Overall, this study's findings suggest that stress can impair the body’s immune system, according to the researchers, and further research and in more places could help.
One explanation could be that a major life stressor can cause severe lifestyle changes like less sleep, more smoking and alcohol or substance abuse, less exercise and worse diet. In turn, those may contribute to the development of autoimmune disease.
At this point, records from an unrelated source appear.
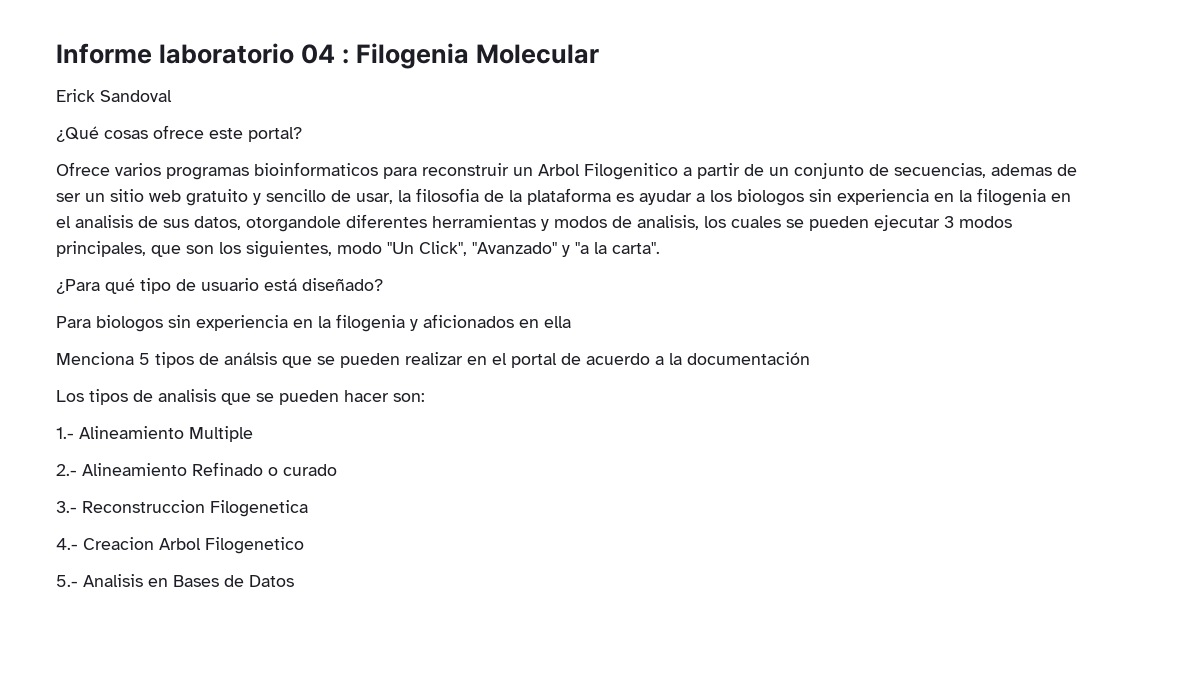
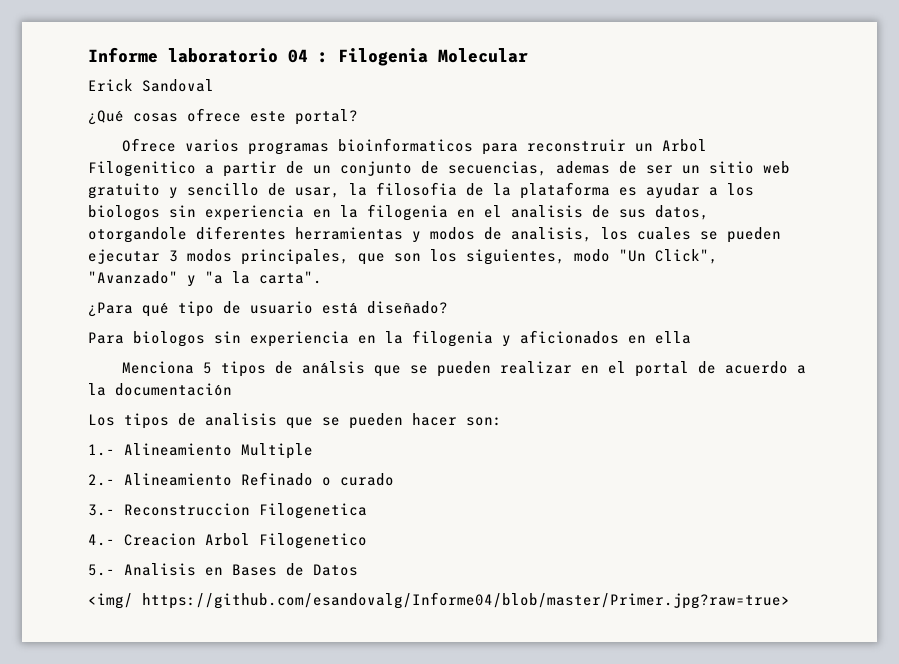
(294, 581) none -> [88,592,790,609] // <img/ https://github.com/esandovalg/Informe04/blob/master/Primer.jpg?raw=true>

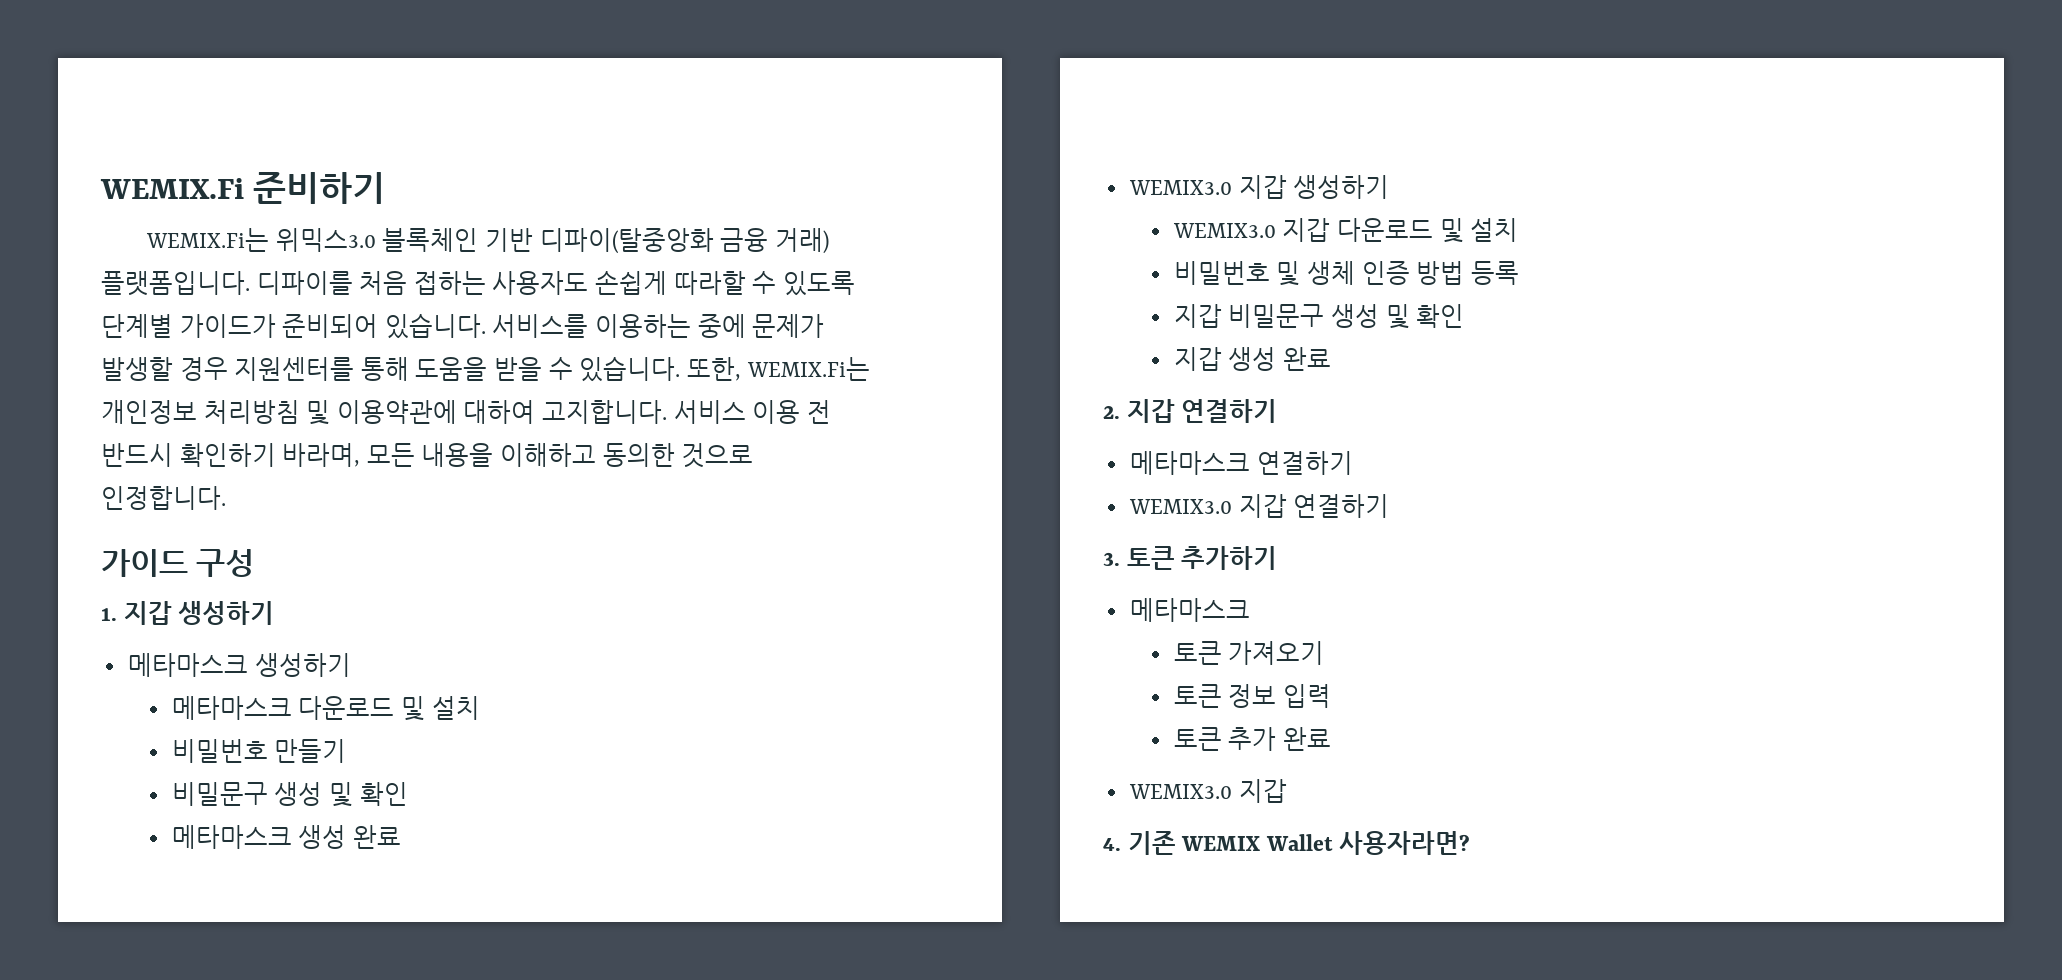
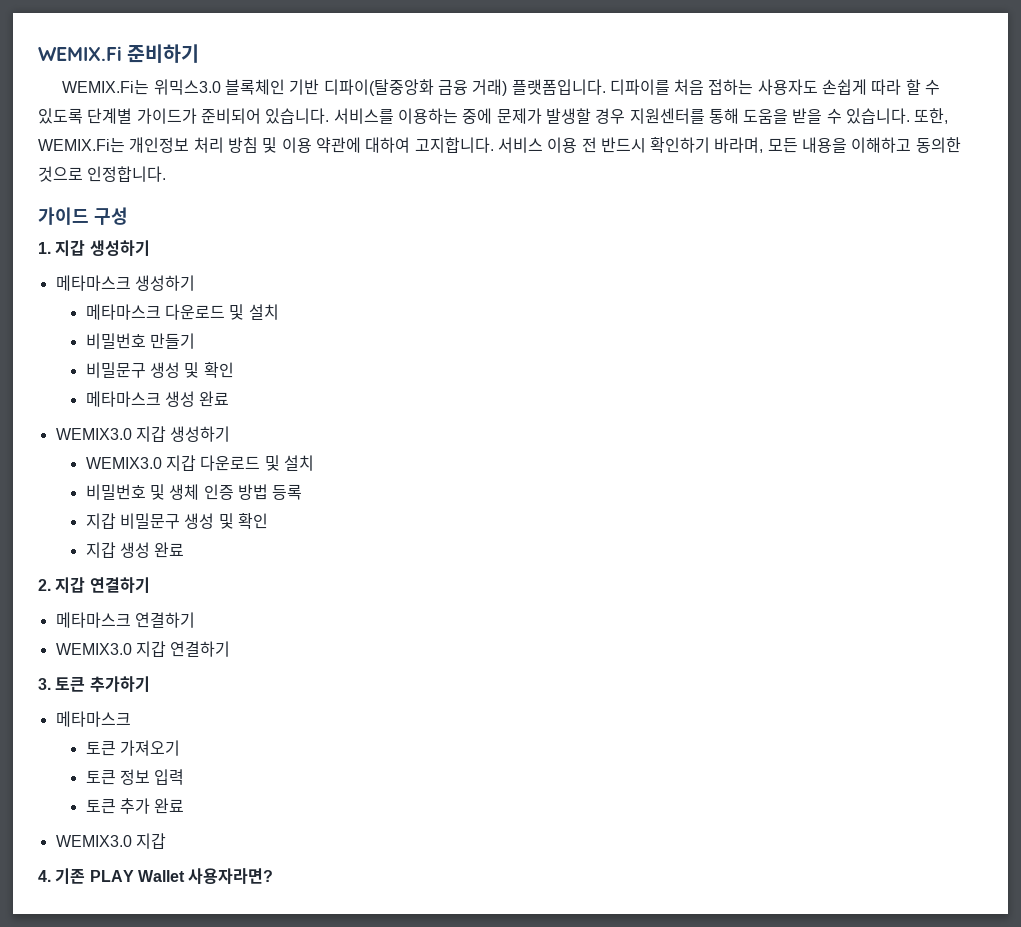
[673,271,746,295] 따라할 -> [871,79,921,95] 따라 할
[203,400,457,425] 처리방침 및 이용약관에 -> [193,137,361,153] 처리 방침 및 이용 약관에
[1181,836,1261,851] WEMIX -> [89,870,134,882] PLAY

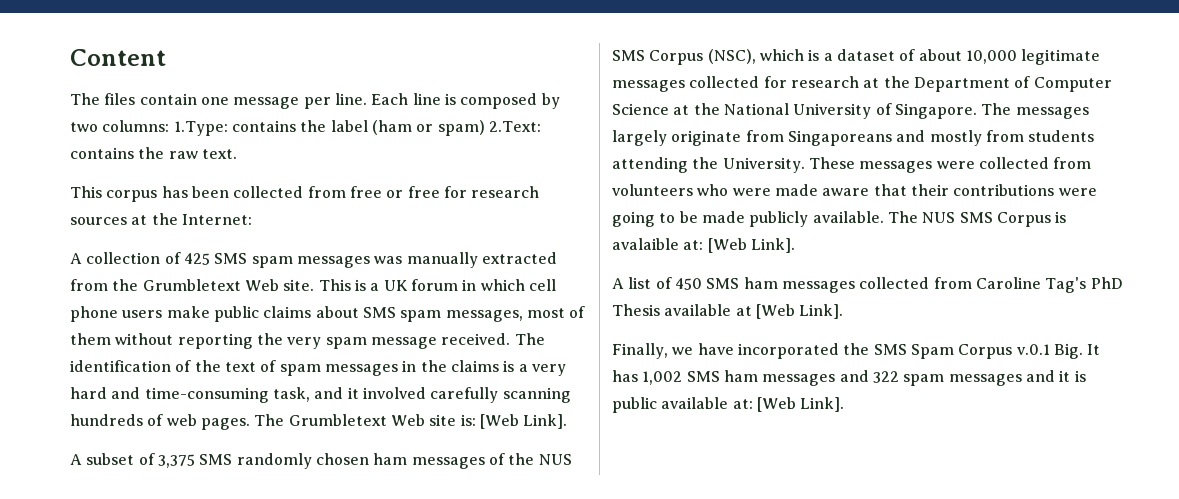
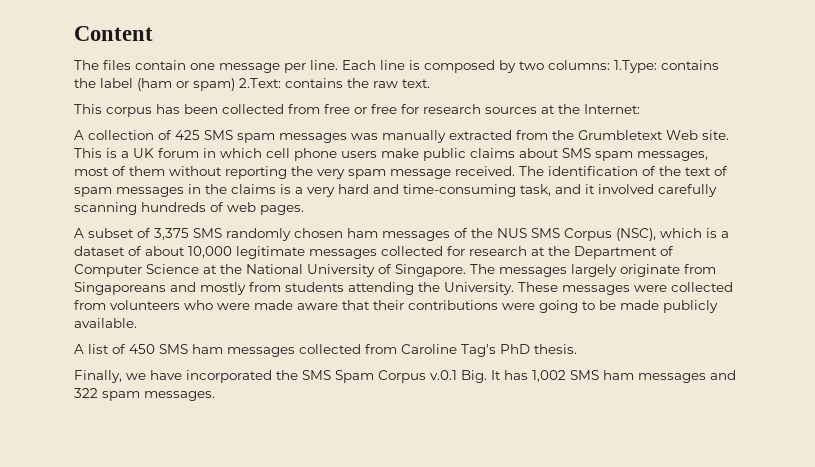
[254,414,568,429] The Grumbletext Web site is: [Web Link]. -> (304, 210) none
[887,211,1067,227] [612,238,795,253] The NUS SMS Corpus is avalaible at: [Web Link]. -> (137, 323) none
[612,304,844,319] Thesis available at [Web Link]. -> [534,344,577,354] thesis.
[948,370,1086,386] [612,397,845,413] messages and it is public available at: [Web Link]. -> [144,391,215,401] messages.

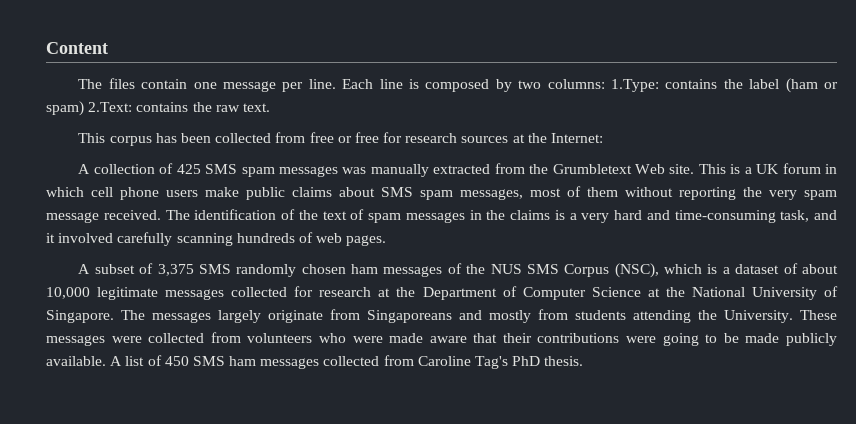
(137, 323) // -> (106, 361) none
[74,370,736,383] [74,388,215,401] // Finally, we have incorporated the SMS Spam Corpus v.0.1 Big. It has 1,002 SMS ham messages and 322 spam messages. -> (584, 361) none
This study was limited in a few ways. Autoimmune diseases may be underrepresented, because less severe autoimmune conditions managed by primary care doctors were not included in this study. This study was also done in Sweden and may not be applicable to other populations. In addition, it is a study of what researchers observed and they may not have known some of the natural differences that could explain the study findings.
The findings show an association between stressors and the immune system, but not that the psychiatric stressors caused the immune problems.
"The under-diagnosis and under-treatment of these studied stress-related disorders have been an issue discussed for many years," Song said. "Based on our results, patients suffering from severe emotional reactions after trauma, or other life stressors, should seek medical care to reduce their symptom burden and thereby also potentially reduce their future risk of further health decline."